Yep, that is The One and just like I knew it was right with Him, I will know it is right with him. I am a firm believer that when God made me, He made him. That there is a cheese to my macaroni out there. Not that the cheese can't stand alone. I mean come on, what is better then string cheese or cheese squares? But something magical happens when you have the perfectly cooked macaroni mixed with the goodness of cheese. And just like you know when the mac and cheese is ready to eat, you will know when you are looking in the face of the one just for you.
But for now I have The One and my heart could burst with love for Him. And yes I have big dreams that he definitely needs to be in the picture for but I want the right one in the perfect time. And with my man, all things are possible.
2 Responses:
okay, this is the best blog ever. publish it in a book somewhere, or write it on a big important wall. you are so cute. i love it.
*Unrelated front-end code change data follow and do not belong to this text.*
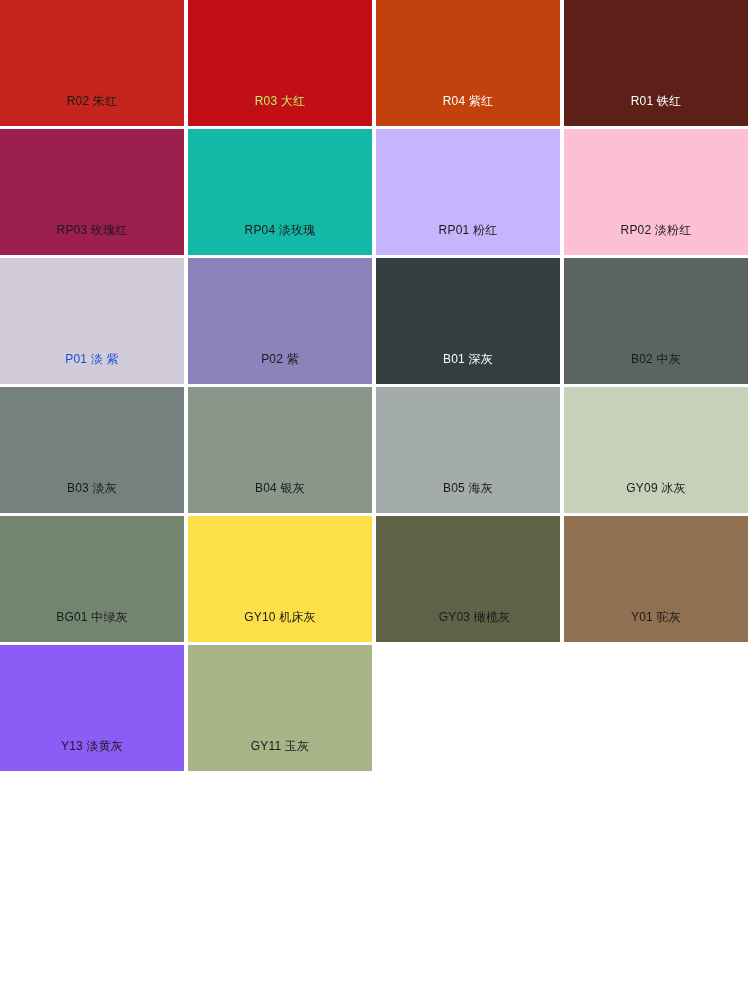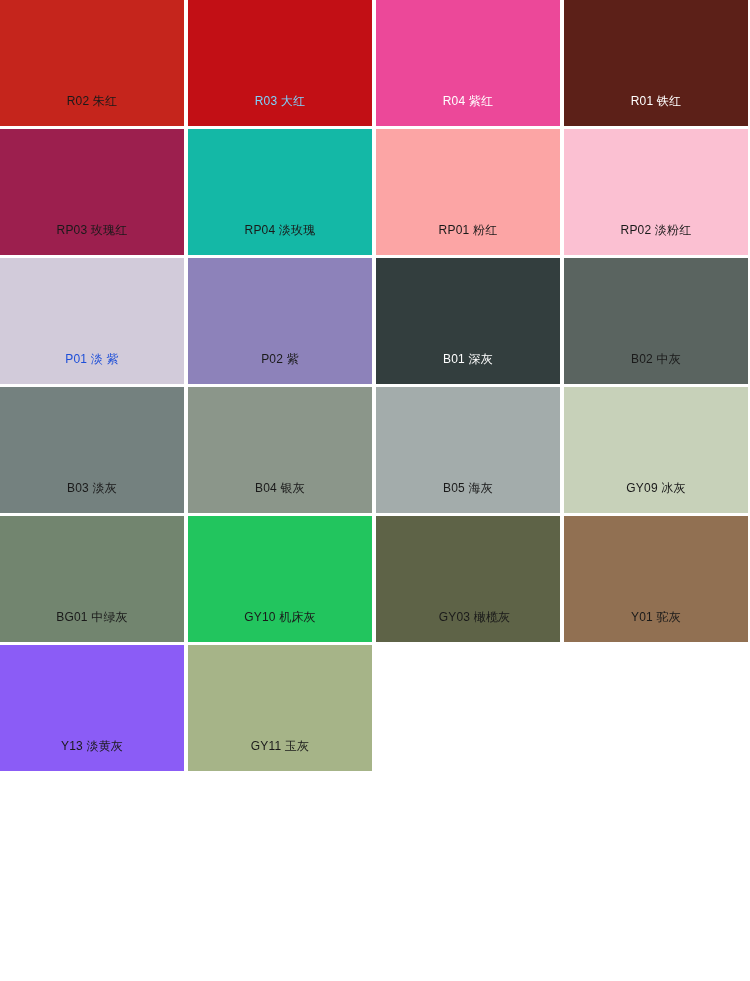--- a/index.html
+++ b/index.html
@@ -45,35 +45,35 @@
   }
 </style>
 </head>
 <body style="background: rgb(255, 255, 255);">
 
 <div id="swatch-grid">
     <div class="swatch" style="background: rgb(197, 37, 28);">
       <span class="swatch-label" style="color: rgb(26, 26, 26);">R02 朱红</span>
     </div>
     <div class="swatch" style="background: rgb(194, 15, 21);">
-      <span class="swatch-label" style="color: #7dd3fc; margin-top: 38px;">R03 大红</span>
+      <span class="swatch-label" style="color: #bef264; margin-top: 38px;">R03 大红</span>
     </div>
-    <div class="swatch" style="background: #ec4899;">
+    <div class="swatch" style="background: #c2410c;">
       <span class="swatch-label" style="color: rgb(255, 255, 255);">R04 紫红</span>
     </div>
     <div class="swatch" style="background: rgb(92, 32, 24);">
       <span class="swatch-label" style="color: rgb(255, 255, 255);">R01 铁红</span>
     </div>
     <div class="swatch" style="background: rgb(156, 31, 78);">
       <span class="swatch-label" style="color: rgb(26, 26, 26);">RP03 玫瑰红</span>
     </div>
     <div class="swatch" style="background: #14b8a6;">
       <span class="swatch-label" style="color: rgb(26, 26, 26);">RP04 淡玫瑰</span>
     </div>
-    <div class="swatch" style="background: #fca5a5;">
+    <div class="swatch" style="background: #c4b5fd;">
       <span class="swatch-label" style="color: rgb(26, 26, 26);">RP01 粉红</span>
     </div>
     <div class="swatch" style="background: rgb(251, 192, 210);">
       <span class="swatch-label" style="color: rgb(26, 26, 26);">RP02 淡粉红</span>
     </div>
     <div class="swatch" style="background: rgb(210, 203, 218);">
       <span class="swatch-label" style="color: #1d4ed8;">P01 淡 紫</span>
     </div>
     <div class="swatch" style="background: rgb(141, 130, 186);">
       <span class="swatch-label" style="color: rgb(26, 26, 26);">P02 紫</span>
@@ -92,21 +92,21 @@
     </div>
     <div class="swatch" style="background: rgb(163, 172, 171);">
       <span class="swatch-label" style="color: rgb(26, 26, 26);">B05 海灰</span>
     </div>
     <div class="swatch" style="background: rgb(199, 209, 185);">
       <span class="swatch-label" style="color: rgb(26, 26, 26);">GY09 冰灰</span>
     </div>
     <div class="swatch" style="background: rgb(114, 133, 111);">
       <span class="swatch-label" style="color: rgb(26, 26, 26);">BG01 中绿灰</span>
     </div>
-    <div class="swatch" style="background: #22c55e;">
+    <div class="swatch" style="background: #fde047;">
       <span class="swatch-label" style="color: rgb(26, 26, 26);">GY10 机床灰</span>
     </div>
     <div class="swatch" style="background: rgb(94, 99, 71);">
       <span class="swatch-label" style="color: rgb(26, 26, 26); padding-left: 13px;">GY03 橄榄灰</span>
     </div>
     <div class="swatch" style="background: rgb(145, 112, 82);">
       <span class="swatch-label" style="color: rgb(26, 26, 26);">Y01 驼灰</span>
     </div>
     <div class="swatch" style="background: #8b5cf6;">
       <span class="swatch-label" style="color: rgb(26, 26, 26);">Y13 淡黄灰</span>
I have tears in my eyes-my darling, you've done it again with that beautiful, delicate heart of yours. So tender and yet so strong.
(half way through your blog, i decided i wanted to feature this post in my weekly surf because I love your words.)
We were JUST talking about "the one" this week and how you know when you "know". But I didn't KNOW when i met dustin. The thing about God and relationships is that it's all so organic. there is never really any rhyme or reason to how he moves sometimes, he is a mystery.
anyway. I love you girl. and I'm so proud of you.